Web document revisions:

==============================

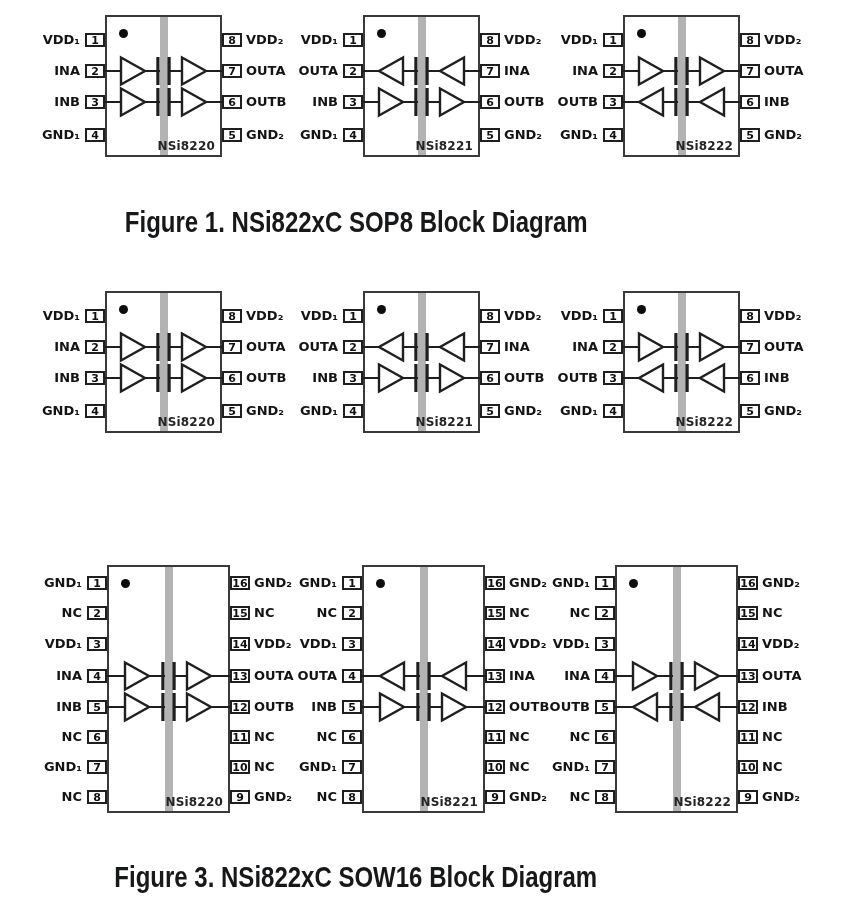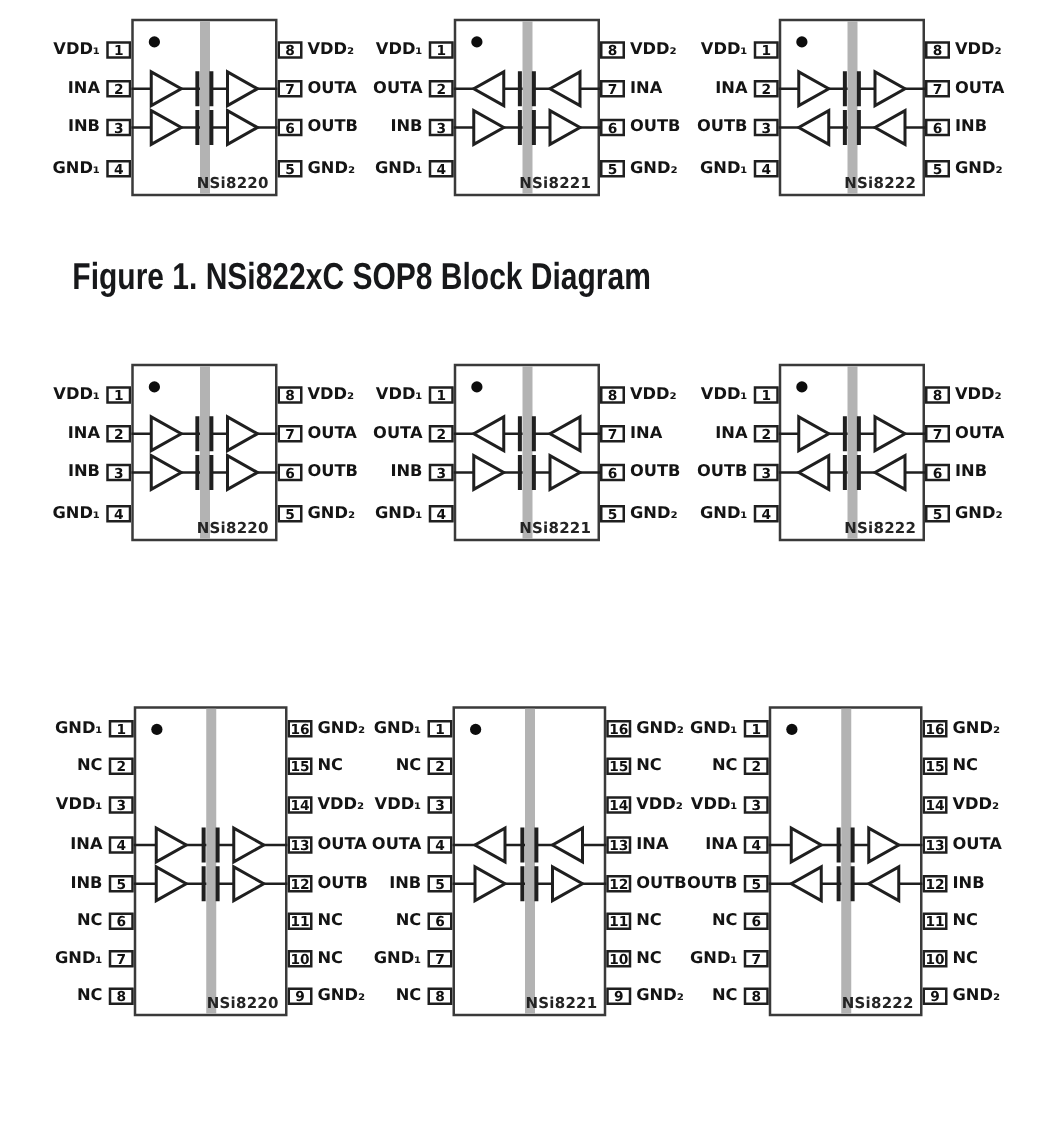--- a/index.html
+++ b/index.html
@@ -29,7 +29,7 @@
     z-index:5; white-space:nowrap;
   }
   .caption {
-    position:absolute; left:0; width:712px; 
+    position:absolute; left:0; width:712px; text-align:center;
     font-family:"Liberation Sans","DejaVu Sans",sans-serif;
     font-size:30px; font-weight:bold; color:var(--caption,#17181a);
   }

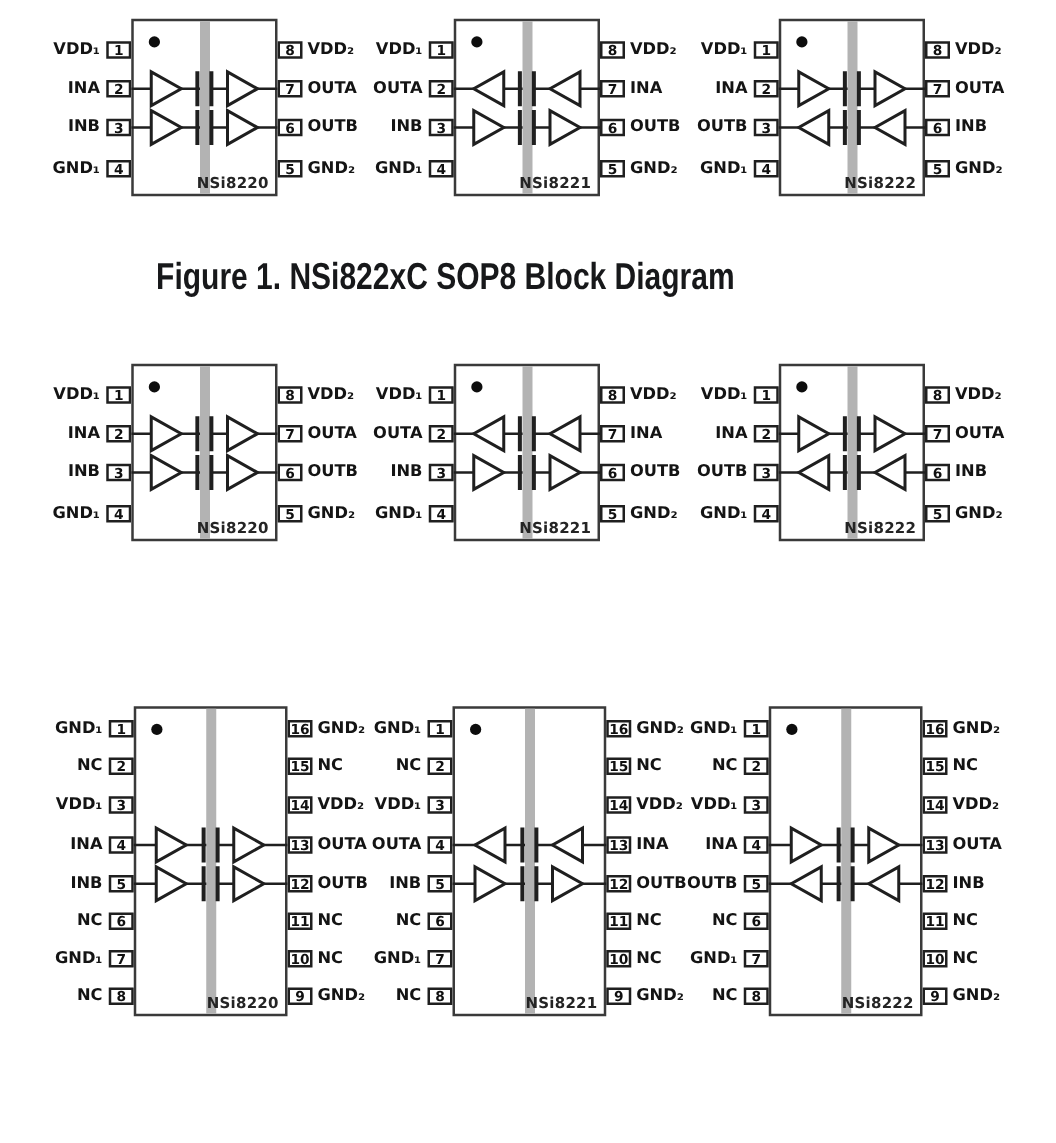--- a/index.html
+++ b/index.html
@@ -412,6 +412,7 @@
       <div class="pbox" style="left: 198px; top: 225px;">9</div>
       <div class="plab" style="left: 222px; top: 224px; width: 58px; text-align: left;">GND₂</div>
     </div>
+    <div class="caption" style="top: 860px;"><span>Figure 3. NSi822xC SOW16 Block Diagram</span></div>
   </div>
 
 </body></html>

==============================

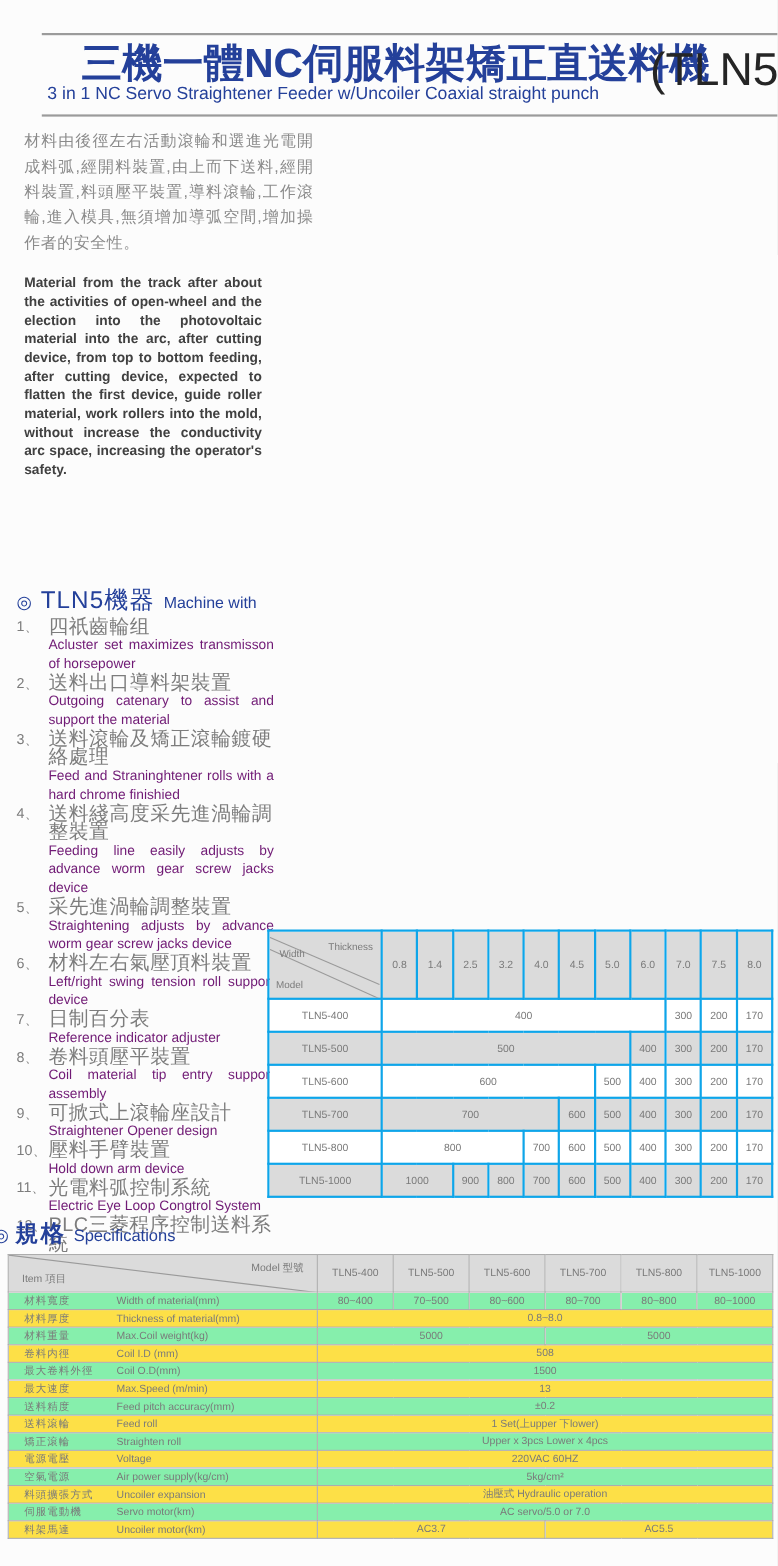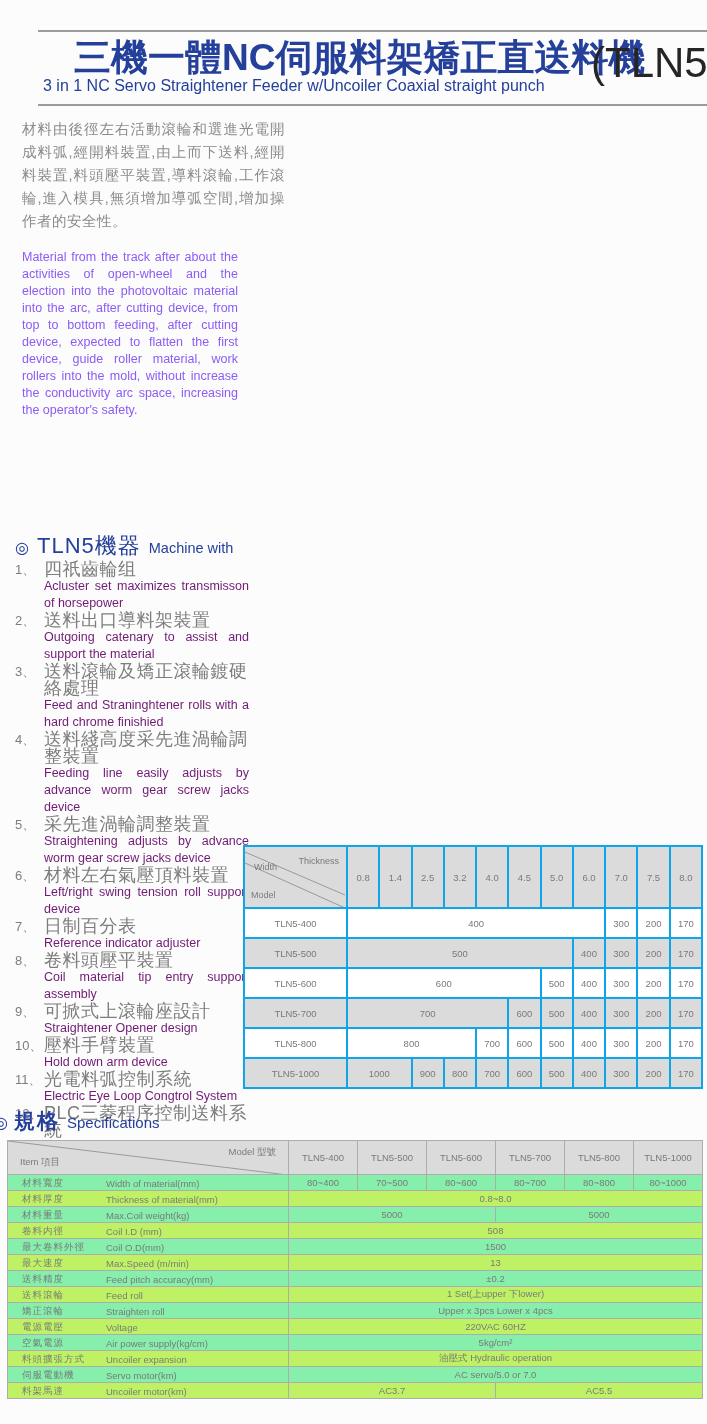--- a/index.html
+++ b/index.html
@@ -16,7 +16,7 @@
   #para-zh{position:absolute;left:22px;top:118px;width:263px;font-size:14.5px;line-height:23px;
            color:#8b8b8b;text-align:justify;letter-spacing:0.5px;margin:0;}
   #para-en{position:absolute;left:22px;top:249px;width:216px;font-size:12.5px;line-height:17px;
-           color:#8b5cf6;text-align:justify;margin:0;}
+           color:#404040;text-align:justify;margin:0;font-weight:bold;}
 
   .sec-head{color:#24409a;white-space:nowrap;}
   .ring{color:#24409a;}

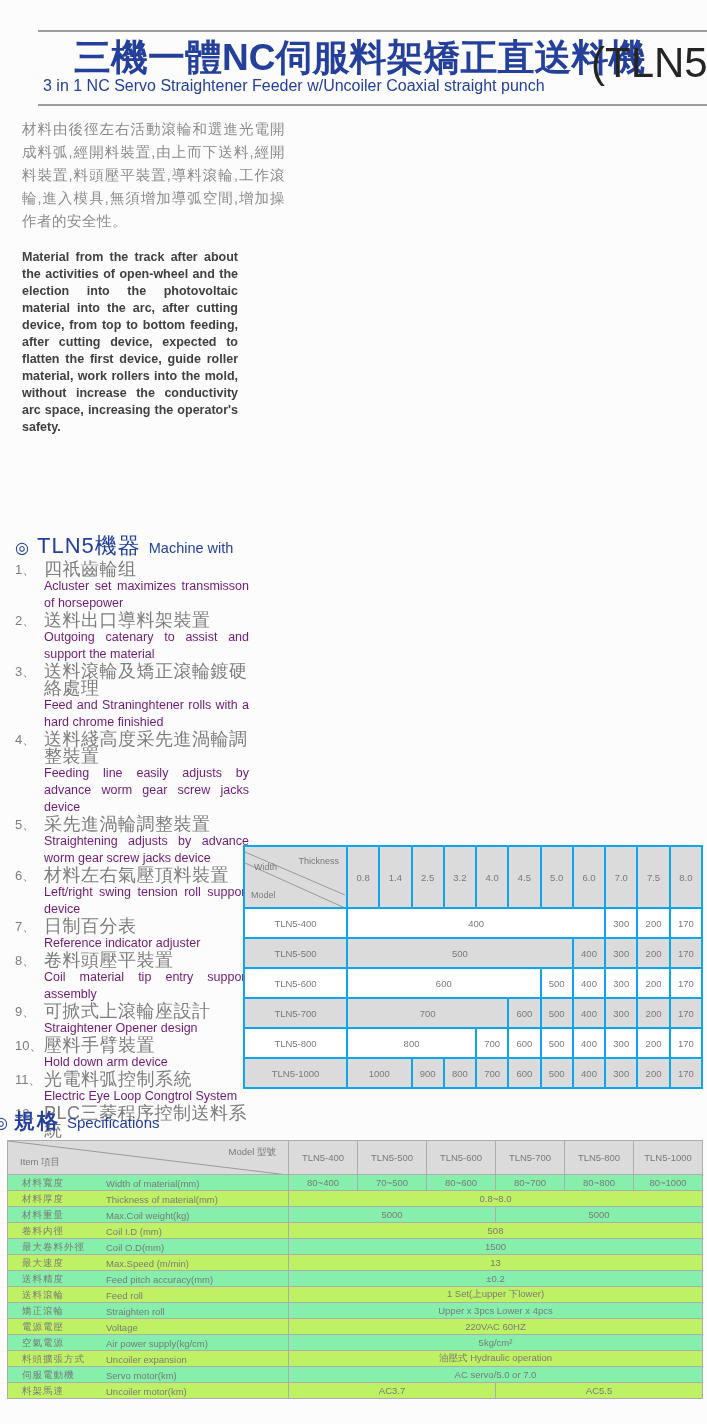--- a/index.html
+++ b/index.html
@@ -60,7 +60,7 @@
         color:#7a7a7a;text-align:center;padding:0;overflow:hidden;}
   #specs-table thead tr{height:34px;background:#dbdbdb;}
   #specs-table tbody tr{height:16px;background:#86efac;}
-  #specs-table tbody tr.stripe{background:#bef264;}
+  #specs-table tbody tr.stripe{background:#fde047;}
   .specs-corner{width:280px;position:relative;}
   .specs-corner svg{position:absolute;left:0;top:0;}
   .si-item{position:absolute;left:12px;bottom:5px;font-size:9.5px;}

==============================

AIM OF THE TASK:
Copy out each line of the data that holds the string "width".

RESPONSE BOX:
-    position:absolute; left:0; width:712px; 
+    position:absolute; left:0; width:712px; text-align:center;
       <div class="plab" style="left: 222px; top: 224px; width: 58px; text-align: left;">GND₂</div>
   #para-zh{position:absolute;left:22px;top:118px;width:263px;font-size:14.5px;line-height:23px;
   #para-en{position:absolute;left:22px;top:249px;width:216px;font-size:12.5px;line-height:17px;
   .specs-corner{width:280px;position:relative;}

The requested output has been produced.